Growing Up: My Chat with Mónica Garcia and Aurea Montes-Rodriguez

I collect mentors and I collect dresses. In fact, I have different mentors for different occasions in my life and career—mentors who help me sort out thorny political strategy, mentors who help me think through people management challenges, mentors who give me tough love and courage, mentors who give me balance. I am evangelical about the power of mentorship. I often play mentor-matchmaker with my employees, hoping to match them with a mentor who might just fit . Why do I believe so strongly in mentorship? Because we can’t go at it alone (at least not for the long haul). Because no one person (boss, spouse, parent, teacher, etc.) can be the vessel that holds all your questions and needs. And mostly because we have so much to learn from each other.

This is why I want to share the beauty of mentorship with you all in my Good Influence blog, where I will be interviewing leaders who are good influences and mentors for our sector and community. For my first blog post, I interviewed two leaders who give me courage: Mónica Garcia who is redefining what it means to be an elected school board member and Aurea Montes-Rodriguez who is an organizer, advocate, fundraiser, and builder of people power at Community Coalition in South Los Angeles. We met for breakfast and to talk about the people and stories that shaped our identity as women, daughters, mothers, and leaders. Here is what I heard and learned from these comadres: 

Q: We often hear about how leaders triumph despite the adversity of being from a marginalized or oppressed background, but there is also great power in the margins. In what ways does being a woman of color make you the perfect person to do your mighty jobs?

Mónica:
Women of color have always just had to do. We don’t expect it to be easy, but we also don’t have the luxury to sit around and feel sorry for ourselves. My mother gave me the gift of optimism. I am the hopes and dreams of my mother so I know progress is possible.
Aurea: I remember when the world felt really big and our family felt really small. When my father died, my mother left her country and family to come to the U.S. and learn how to operate a sewing machine. She had to be courageous, to provide for our family. Whenever I am uncertain, I think: if she can do it, I can do it. Being her daughter gives me courage.

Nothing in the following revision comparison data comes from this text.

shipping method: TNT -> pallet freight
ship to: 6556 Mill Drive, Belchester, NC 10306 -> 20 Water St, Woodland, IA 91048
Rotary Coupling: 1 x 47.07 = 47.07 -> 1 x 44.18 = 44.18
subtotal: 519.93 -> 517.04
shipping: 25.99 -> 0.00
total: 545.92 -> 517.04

Q: What are the stories or phrases you heard as a little girl that made you feel strong, unstoppable and probably helped propel you to where you are today?

Aurea:
I come from a very traditional family—my mother is from a rural part of Mexico and my father died when I was very young. I remember my mother always telling me that I reminded her of my father. He was our strong provider and a real leader for our community. She would tell me: You speak like your father. Comparing me to my father broke down gender barriers for me.
Mónica: My father’s tough love didn’t always make sense, but it was balanced by my mom’s selflessness and optimism. Now, as an adult, I realize that when there was a fight between super mom and super wife, super mom always won. My mom put her children first. So when I think about putting children first as a leader, I am walking in the legacy of my mother.

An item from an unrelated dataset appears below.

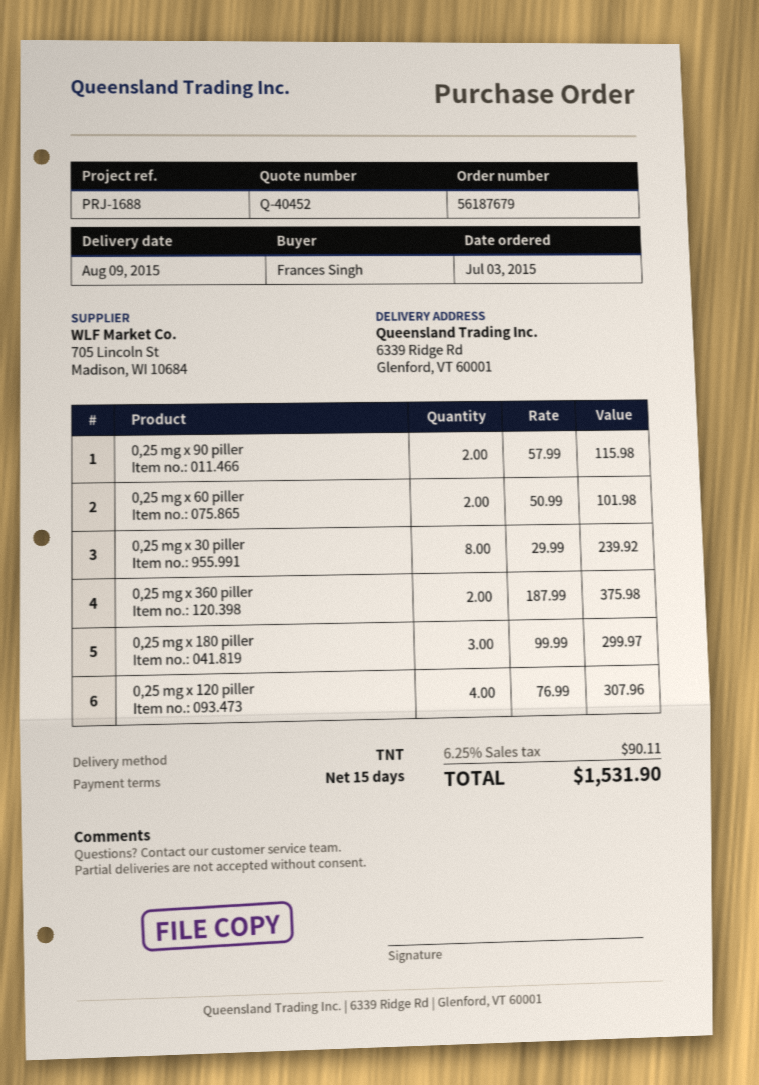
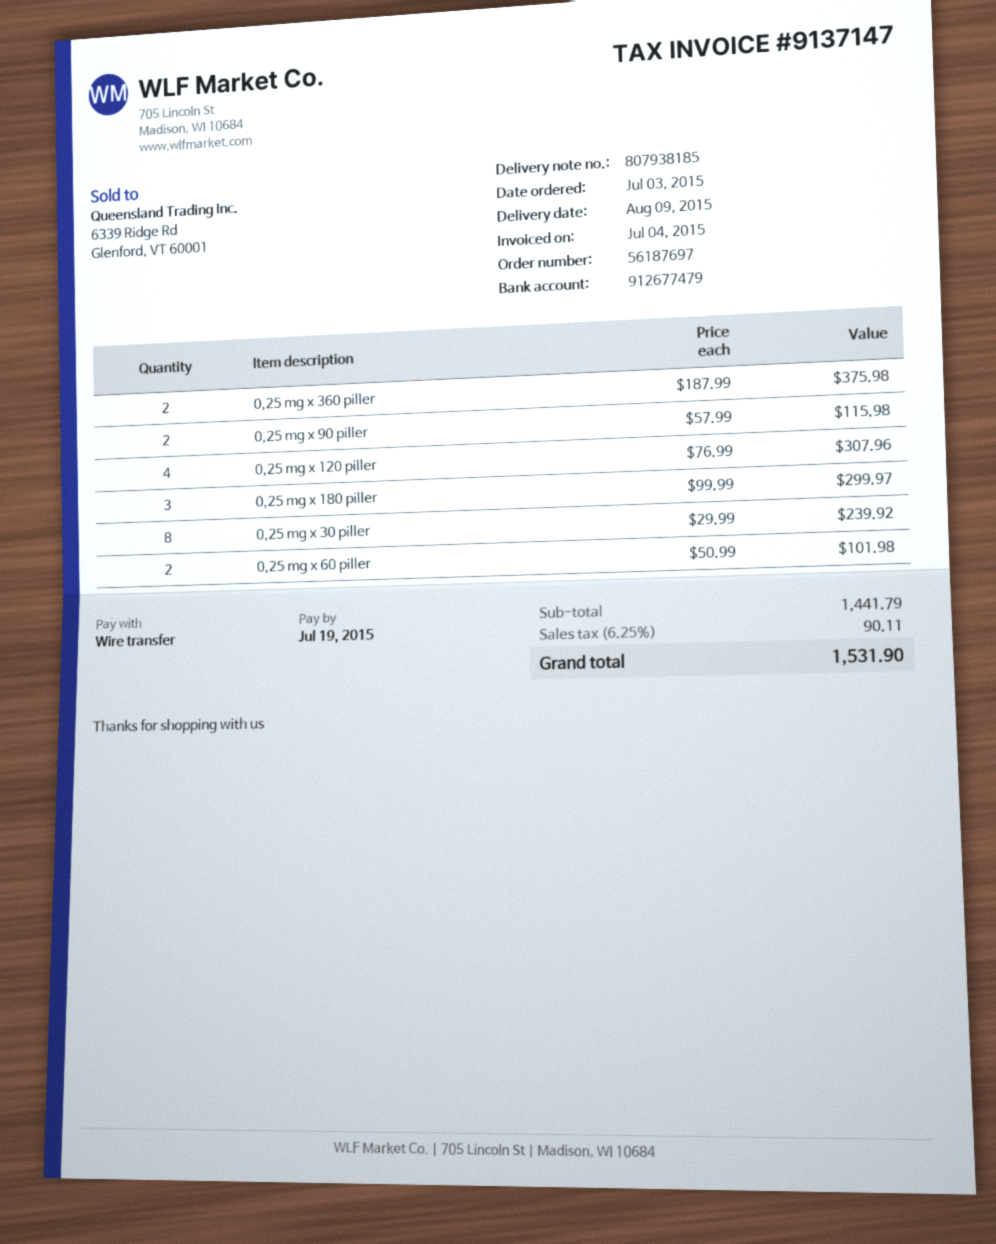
order number: 56187679 -> 56187697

Q: What are the stories or phrases you heard that shackled or stifled you?

Aurea: Sometimes I would meet undergrad professors at UCLA and they would tell me: You made it out of South Central—good for you! I never understood this because I was so proud to be from South Central. I didn’t realize that we were poor or segregated or denied access to academic resources. When I discovered the world of privilege, I realized I didn’t have that privilege growing up. Suddenly, I felt like I was being put to the test…only I wasn’t sure I could be as courageous as my mom. I still wrestle with that thinking sometimes.
Mónica: I think about sacrifice, what my parents sacrificed for me and I think about my career of service. It has been a great privilege to serve, but it also means that I can’t provide for my parents in the way I would like to because I didn’t prioritize making money in my career. I don’t regret my choices, but the stories that sometimes shackle me have to do with not being able to balance serving my community and financially providing for my parents.

What stories or phrases do you want to tell girls today?

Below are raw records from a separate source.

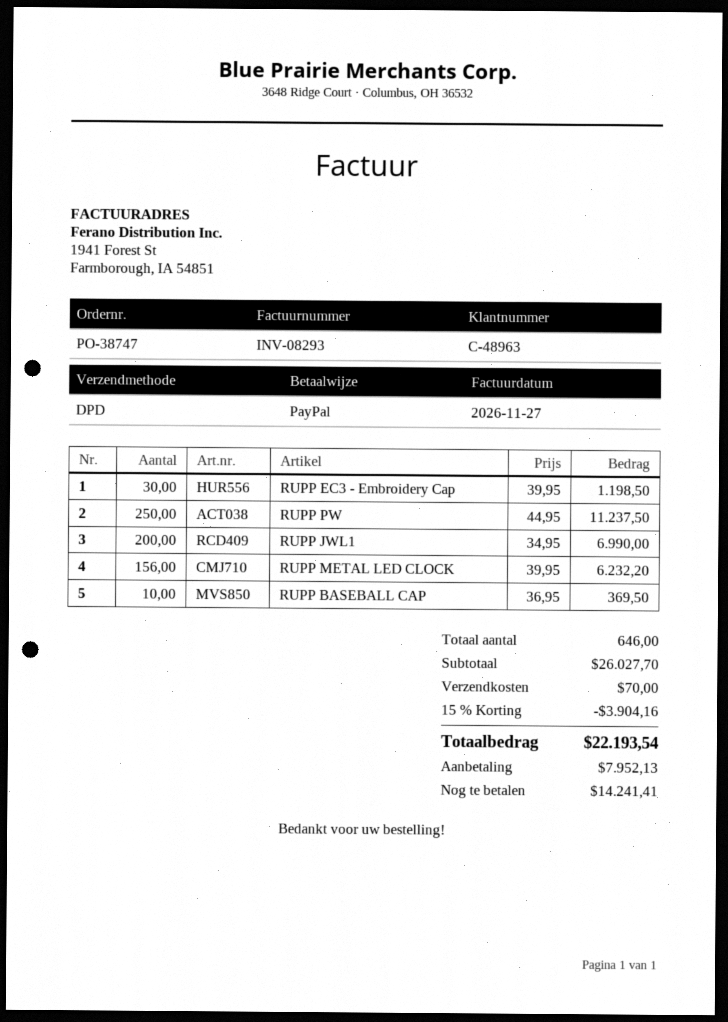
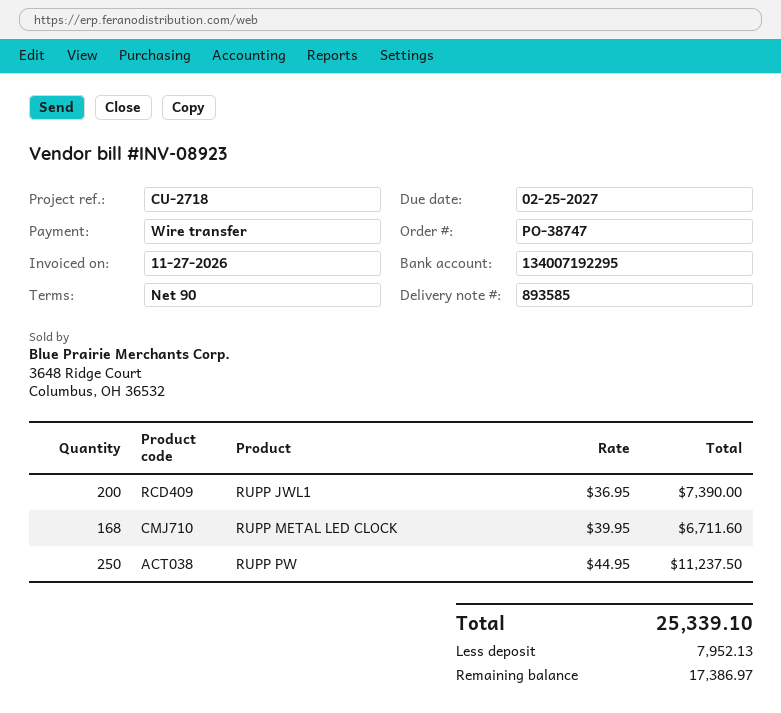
invoice number: INV-08293 -> INV-08923
payment method: PayPal -> bank transfer
RUPP EC3 - Embroidery Cap: 30 x 39.95 = 1198.50 -> none
RUPP JWL1: 200 x 34.95 = 6990.00 -> 200 x 36.95 = 7390.00
RUPP METAL LED CLOCK: 156 x 39.95 = 6232.20 -> 168 x 39.95 = 6711.60
RUPP BASEBALL CAP: 10 x 36.95 = 369.50 -> none
discount: 15% = 3904.16 -> none
shipping: 70.00 -> none
total: 22193.54 -> 25339.10
balance: 14241.41 -> 17386.97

Aurea: I talk to my daughter about her, I don’t tell her stories about me. She wants to join the circus, she fell in love with aerial arts, she’s literally flying. I didn’t learn to ride a bike until my honeymoon (I was raised following traditional gender roles), but my daughter is a green belt, she competes, she bikes and bakes, she sews, she is fighting and flying.
Mónica: It’s definitely about our girls living their dreams, writing their own story.  I want my niece to feel empowered, and to know she is loved. 

Q: In what ways is the younger generation of women and girls mentoring you?

Aurea: They are giving me a real sense of empowerment. They are teaching us to put ourselves first, to honor our own wants and needs.
Mónica: I see my niece redefining what it means to be a daughter. She has two moms so she didn’t have a dad to bring to donuts with dad day at her school. She suggested that instead her school should have a day where we can have lollipops for loved ones! The younger generation shows me how fast change can happen.

Thank you to my comadres, Aurea and Mónica, for chatting with me about sisterhood and leadership. I left our conversation reminded that the end-goal of our organizing and mothering is not to resist or fight oppression. The ultimate goal is liberation, compassion, creating a reality where our women and children can know and express their fullest selves.